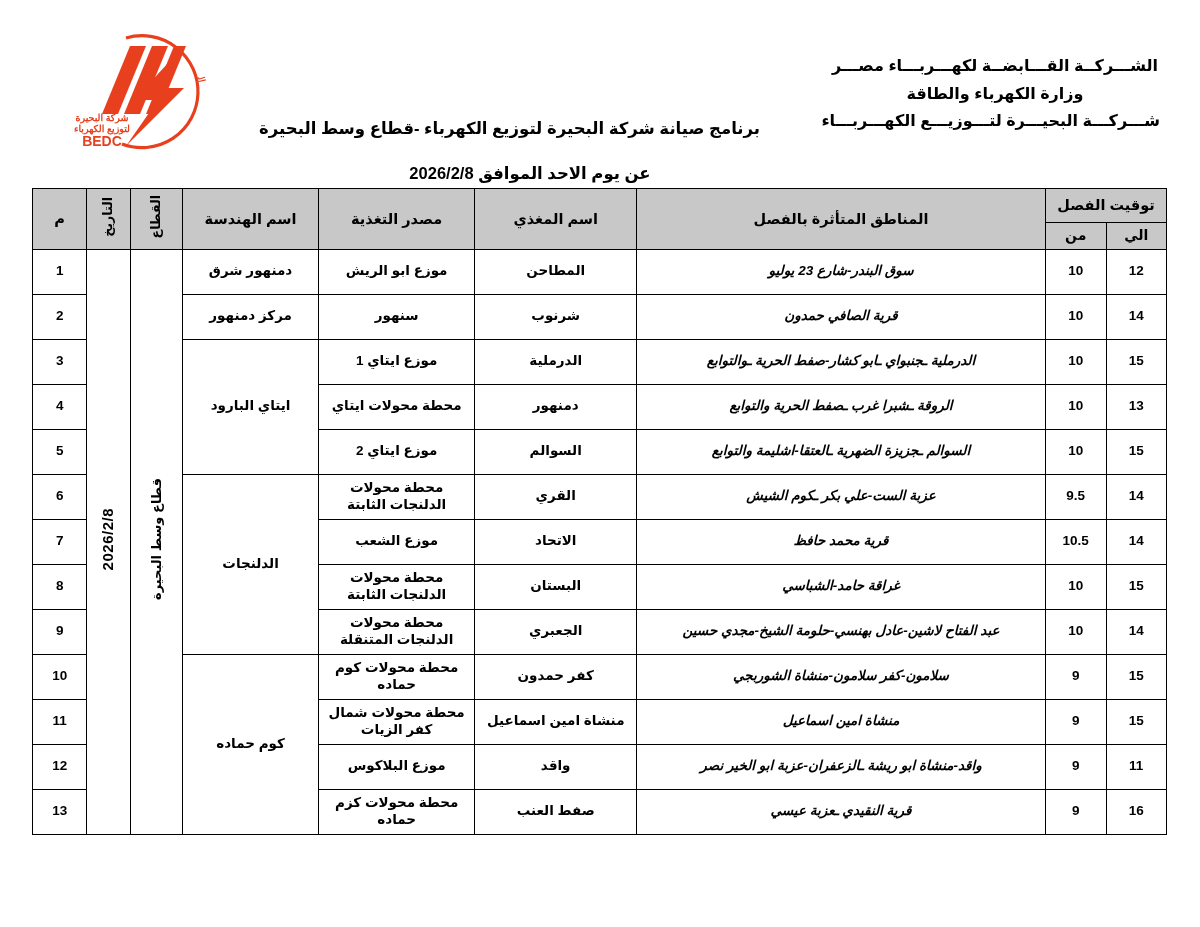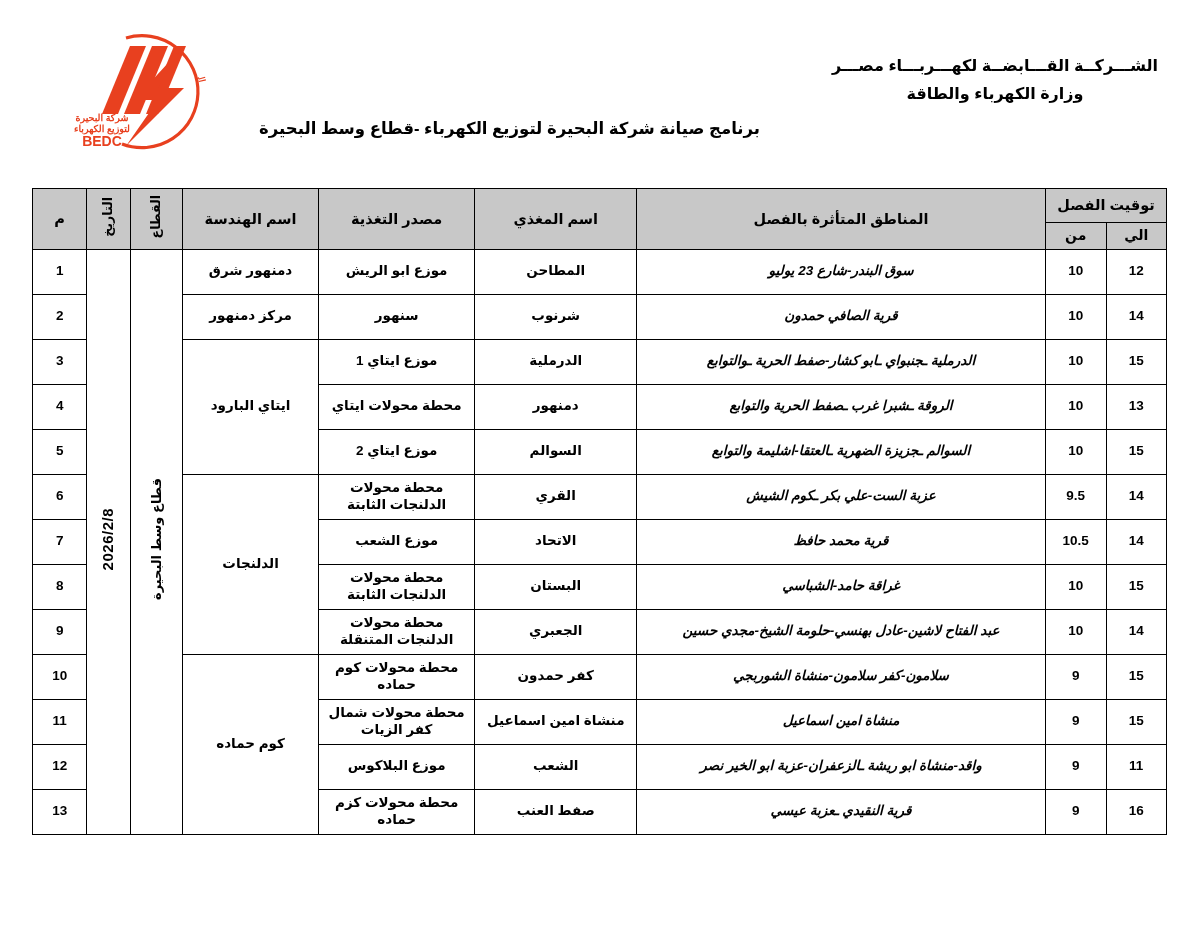--- a/index.html
+++ b/index.html
@@ -196,6 +196,7 @@
     <div class="org-block">
       <div class="org-line wide">الشـــركــة القـــابضــة لكهـــربـــاء مصـــر</div>
       <div class="org-line">وزارة الكهرباء والطاقة</div>
+      <div class="org-line wide">شـــركـــة البحيـــرة لتـــوزيـــع الكهـــربـــاء</div>
     </div>
   </div>
 

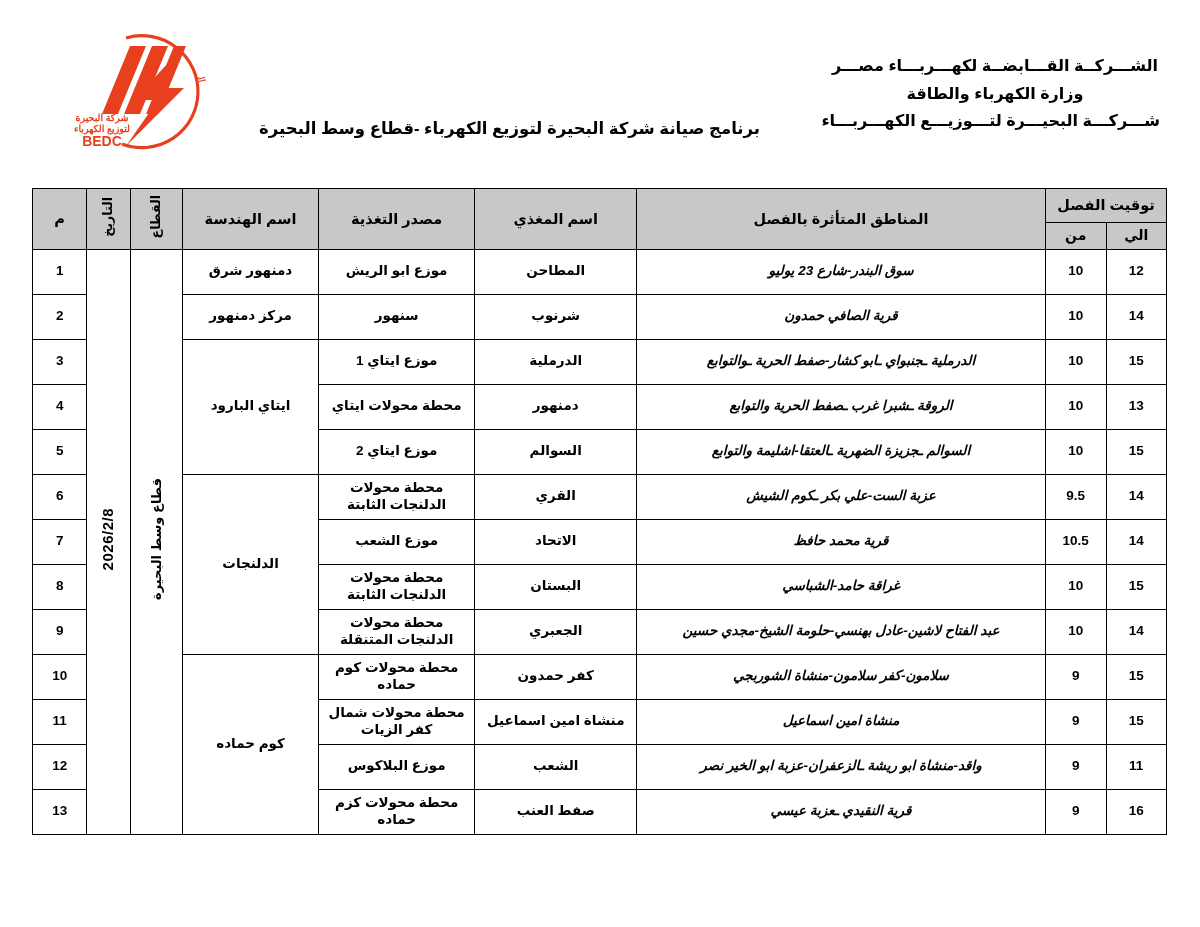--- a/index.html
+++ b/index.html
@@ -191,6 +191,7 @@
 
     <div class="title-block">
       <div class="title-line1">برنامج صيانة شركة البحيرة لتوزيع الكهرباء -قطاع وسط البحيرة</div>
+      <div class="title-line2">عن يوم الاحد الموافق 2026/2/8</div>
     </div>
 
     <div class="org-block">

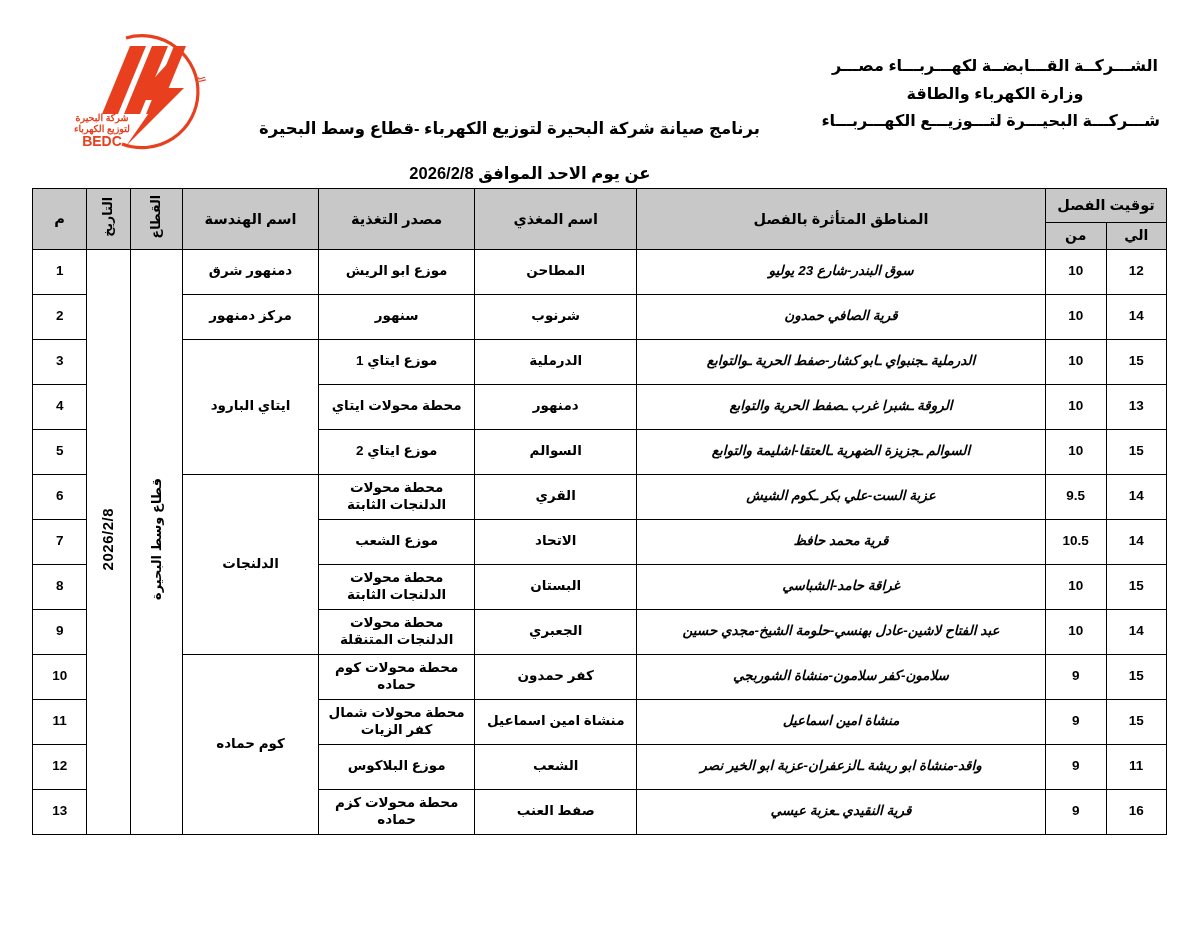--- a/index.html
+++ b/index.html
@@ -330,7 +330,7 @@
             <td class="time-cell">11</td>
             <td class="time-cell">9</td>
             <td class="areas-cell">واقد-منشاة ابو ريشة ـالزعفران-عزبة ابو الخير نصر</td>
-            <td>الشعب</td>
+            <td>واقد</td>
             <td class="src-small">موزع البلاكوس</td>
             <td class="num-cell">12</td>
           </tr>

**Directions for this task**: Using the listing, count the lines where the word "time" appears and reply with only that number.

**Expected answer**: 2